Home > Enterprise >  RSA Encrypted data convert from bytes to string and back to bytes?
RSA Encrypted data convert from bytes to string and back to bytes?

Time:04-03

I am trying to implement a Symmetric-key agreement scheme using public-key cryptography between multiple clients via socket communication and I have been testing the encryption and decryption functionality.

import rsa

def generateAKeys():
    (publicKey, privateKey) = rsa.newkeys(1024)
    with open('keys/APubKey.pem', 'wb') as p:
        p.write(publicKey.save_pkcs1('PEM'))
    with open('keys/APrivKey.pem', 'wb') as p:
        p.write(privateKey.save_pkcs1('PEM'))

def generateBKeys():
    (publicKey, privateKey) = rsa.newkeys(1024)
    with open('keys/BPubKey.pem', 'wb') as p:
        p.write(publicKey.save_pkcs1('PEM'))
    with open('keys/BPrivKey.pem', 'wb') as p:
        p.write(privateKey.save_pkcs1('PEM'))

def loadKeys():
    with open('keys/APubKey.pem', 'rb') as p:
        APubKey = rsa.PublicKey.load_pkcs1(p.read())
    with open('keys/APrivKey.pem', 'rb') as p:
        APrivKey = rsa.PrivateKey.load_pkcs1(p.read())
    with open('keys/BPubKey.pem', 'rb') as p:
        BPubKey = rsa.PublicKey.load_pkcs1(p.read())
    with open('keys/BPrivKey.pem', 'rb') as p:
        BPrivKey = rsa.PrivateKey.load_pkcs1(p.read())
    return APubKey, APrivKey, BPubKey, BPrivKey

def encrypt(message, key):
    return rsa.encrypt(message.encode('utf8'), key)

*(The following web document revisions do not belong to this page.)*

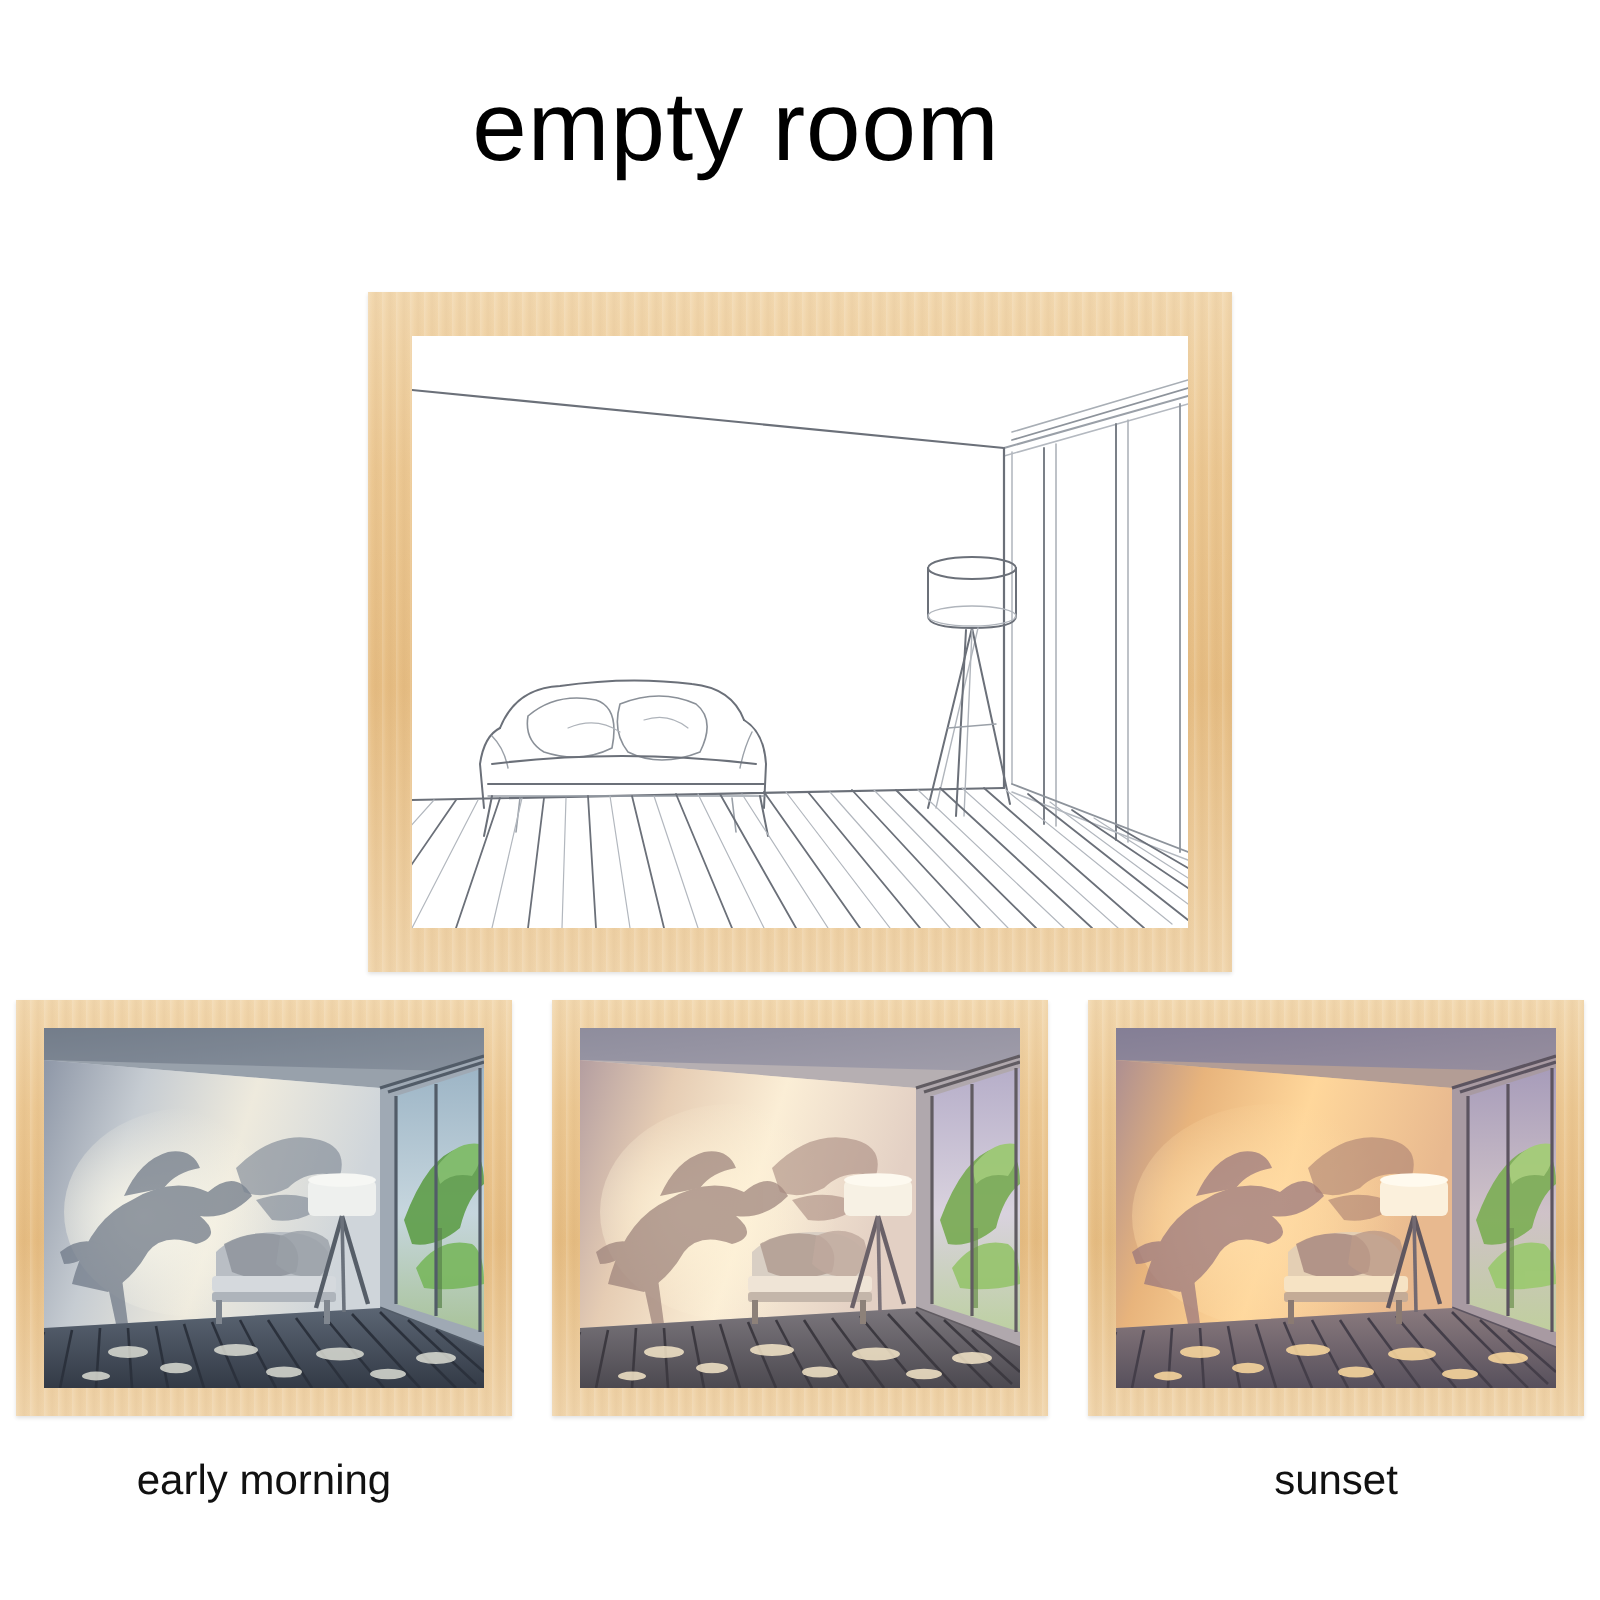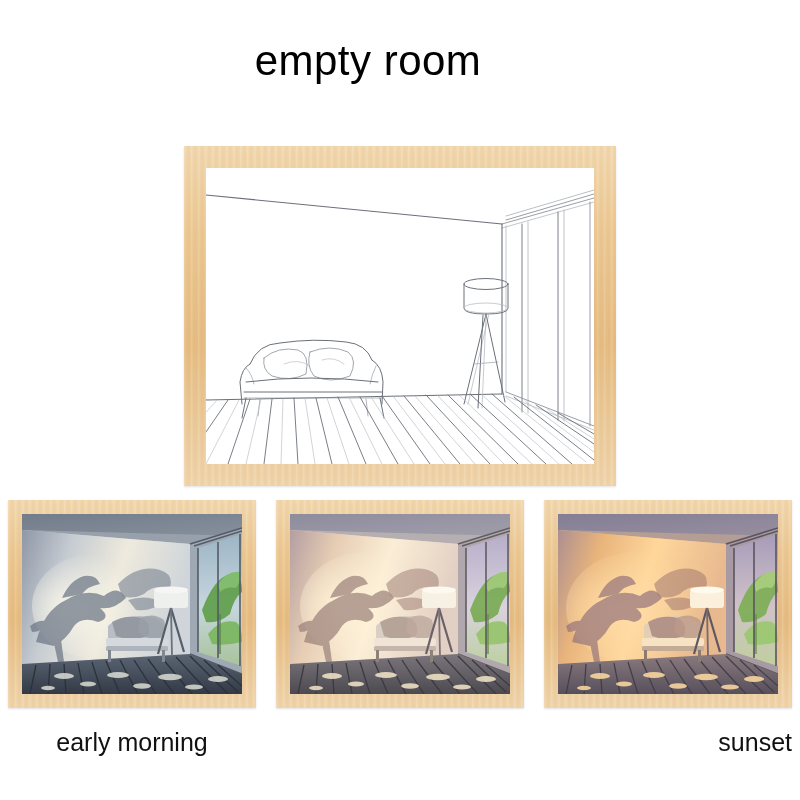"empty room" .page-title { font-size: 42px -> 49px }
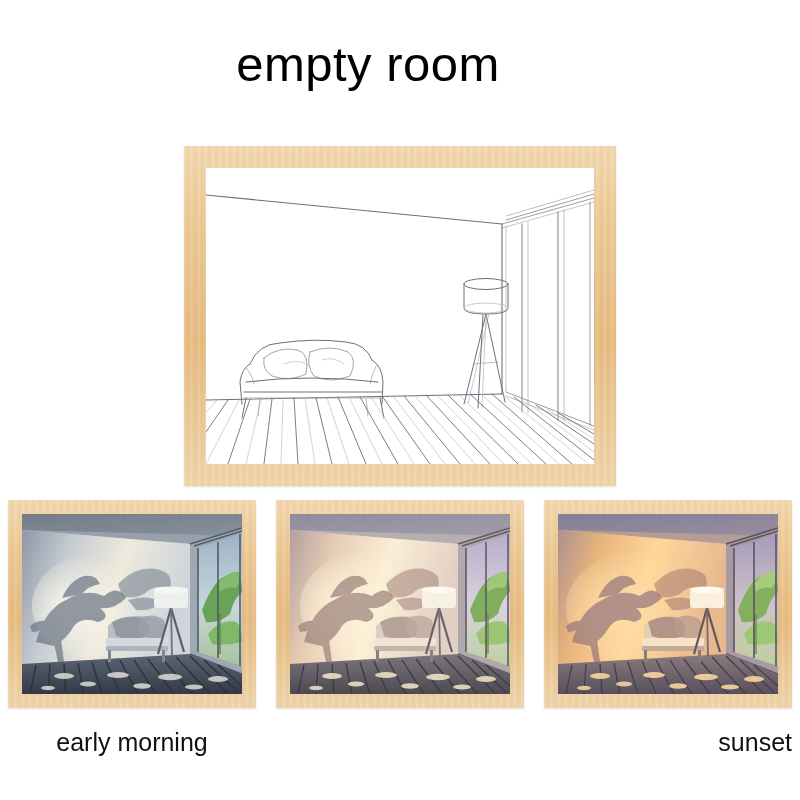"early morning" .caption { font-size: 25px -> 21px }
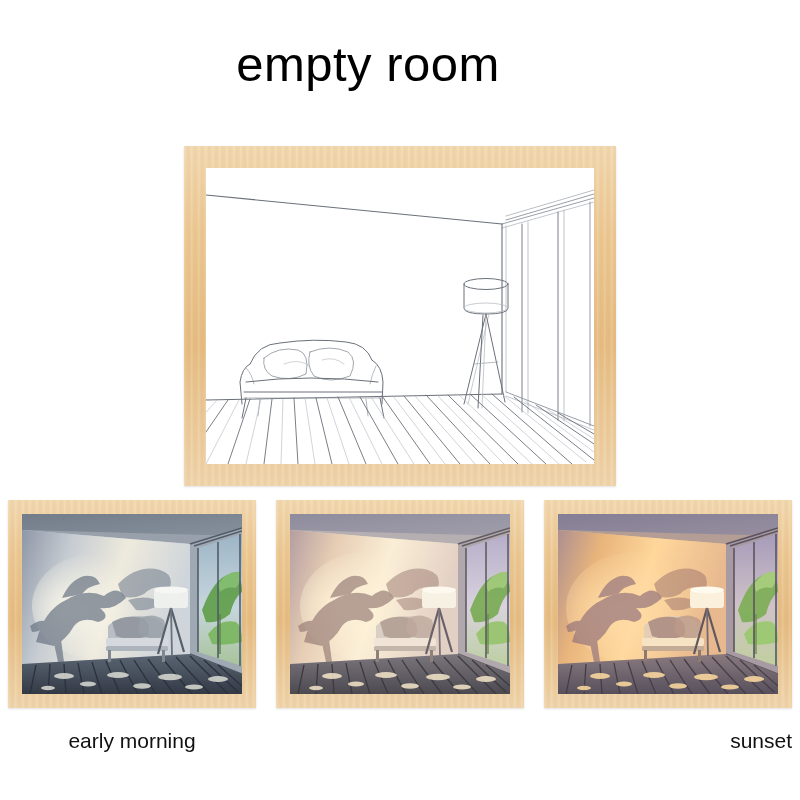"sunset" #cap-2 { text-align: right -> none }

def decrypt(ciphertext, key):
    try:
        return rsa.decrypt(ciphertext, key).decode('utf8')
    except:
        return False

def sign(message, key):
    return rsa.sign(message.encode('utf8'), key, 'SHA-1')

def verify(message, signature, key):
    try:
        return rsa.verify(message.encode('utf8'), signature, key,) == 'SHA-1'
    except:
        return False


APubKey, APrivKey, BPubKey, BPrivKey = loadKeys()

message = 'Hello'
ciphertext = encrypt(message, BPubKey)
print(ciphertext)
print(type(ciphertext))

signature = sign(message, APrivKey)

message1 = "{}|{}".format(ciphertext, signature)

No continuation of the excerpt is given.